ENTRIES SUPPLIED:
######

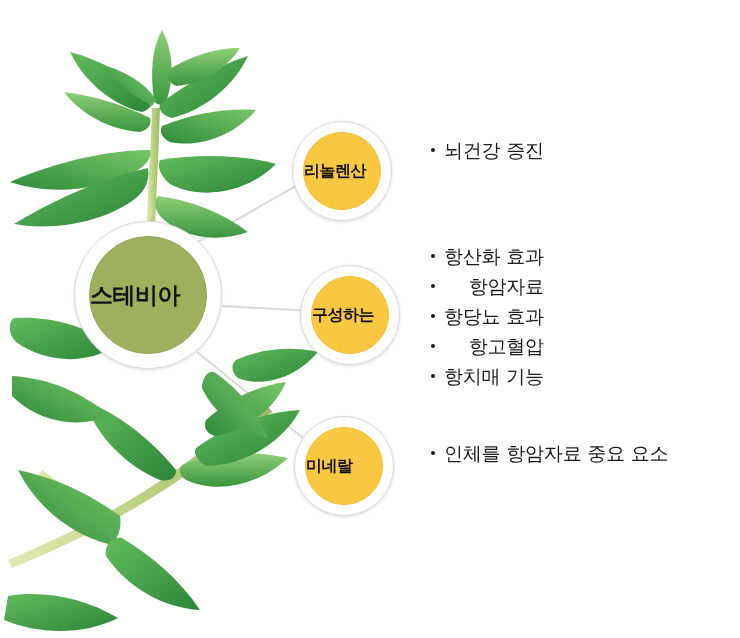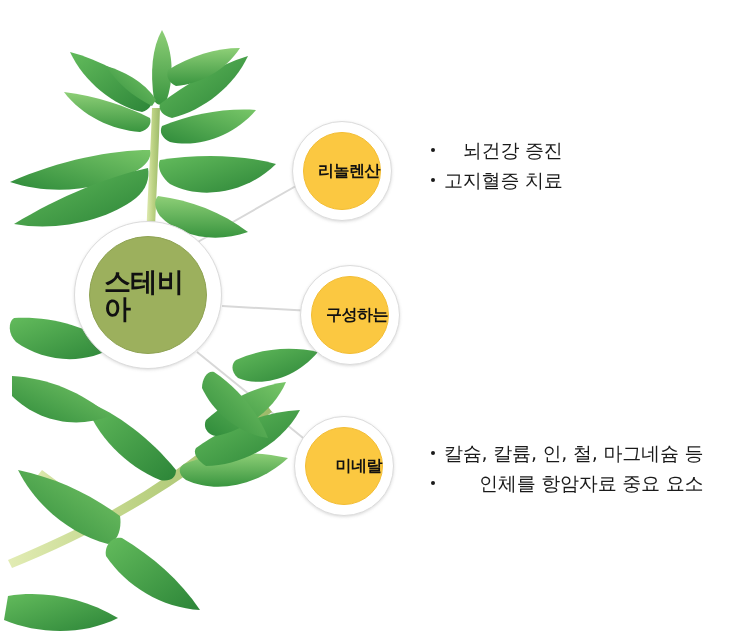"리놀렌산" .node .inner { justify-content: flex-end -> flex-start }
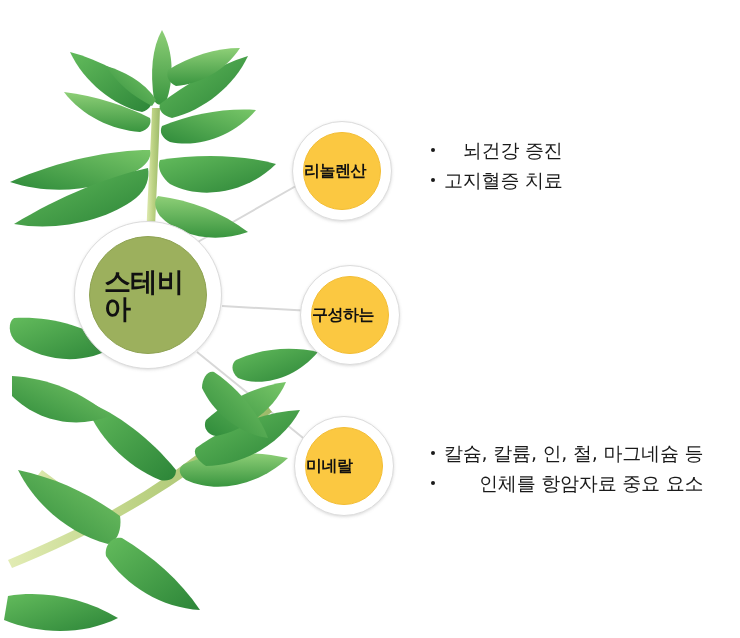"고지혈증 치료" li { html: <li>고지혈증 치료</li> -> none }
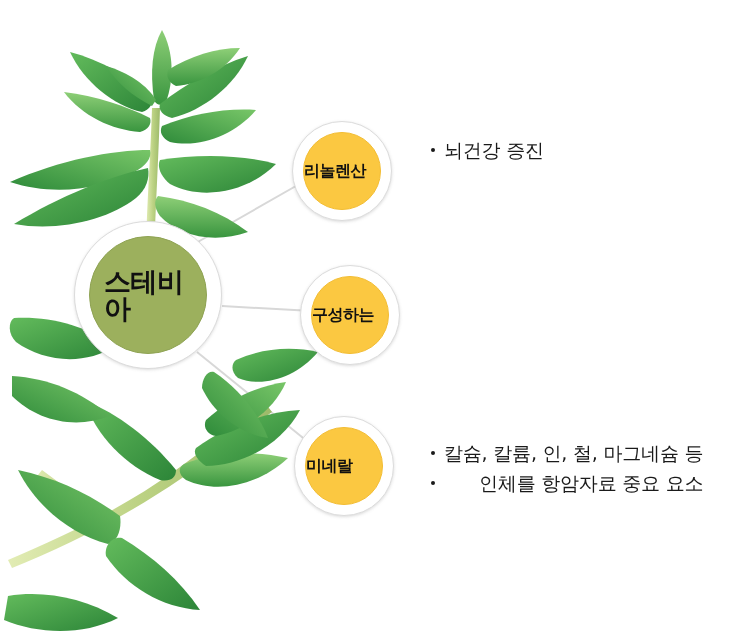"항산화 효과" ul.bullets { html: none -> <ul> <li>항산화 효과</li> <li>항암자료</li> <li>항당뇨 효과</li> <li>항고혈압</li> <li>항치매 기능</li> </ul> }
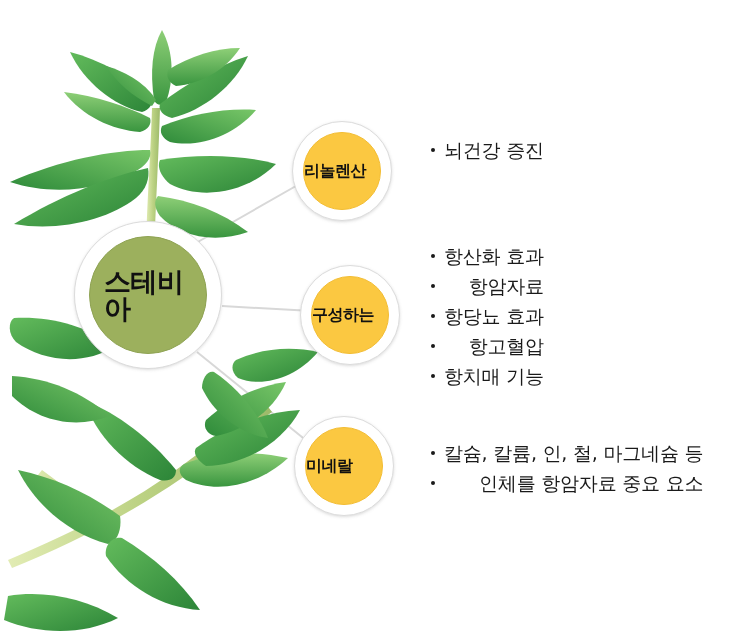"스테비아" .node-center .label { font-size: 27px -> 23px; margin-left: 14px -> none }
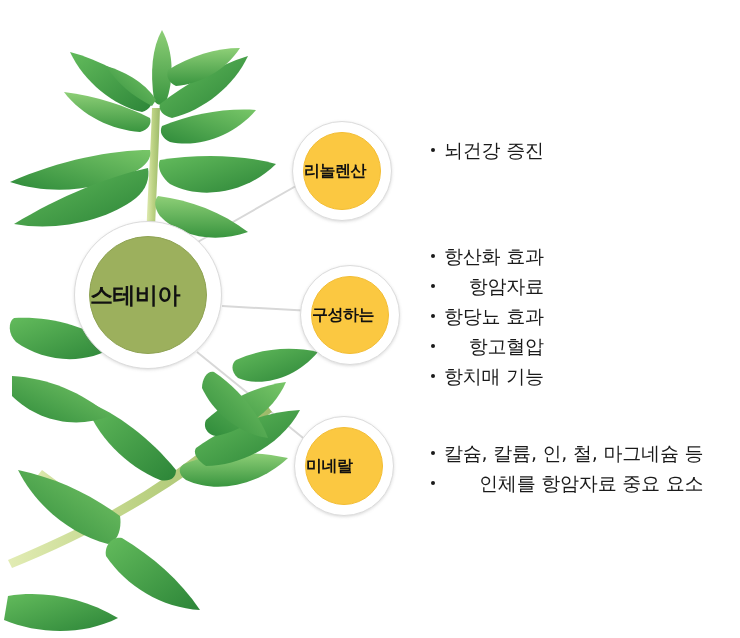"칼슘, 칼륨, 인, 철, 마그네슘" li { html: <li>칼슘, 칼륨, 인, 철, 마그네슘 등</li> -> none }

######

PROBLEM REQUIREMENTS: Your copy should hold only the lines from the one containing "font-size: 27px ->" through the last line of the listing, both included, retyped exactly and free of pictures.

YOUR RESPONSE:
"스테비아" .node-center .label { font-size: 27px -> 23px; margin-left: 14px -> none }
"칼슘, 칼륨, 인, 철, 마그네슘" li { html: <li>칼슘, 칼륨, 인, 철, 마그네슘 등</li> -> none }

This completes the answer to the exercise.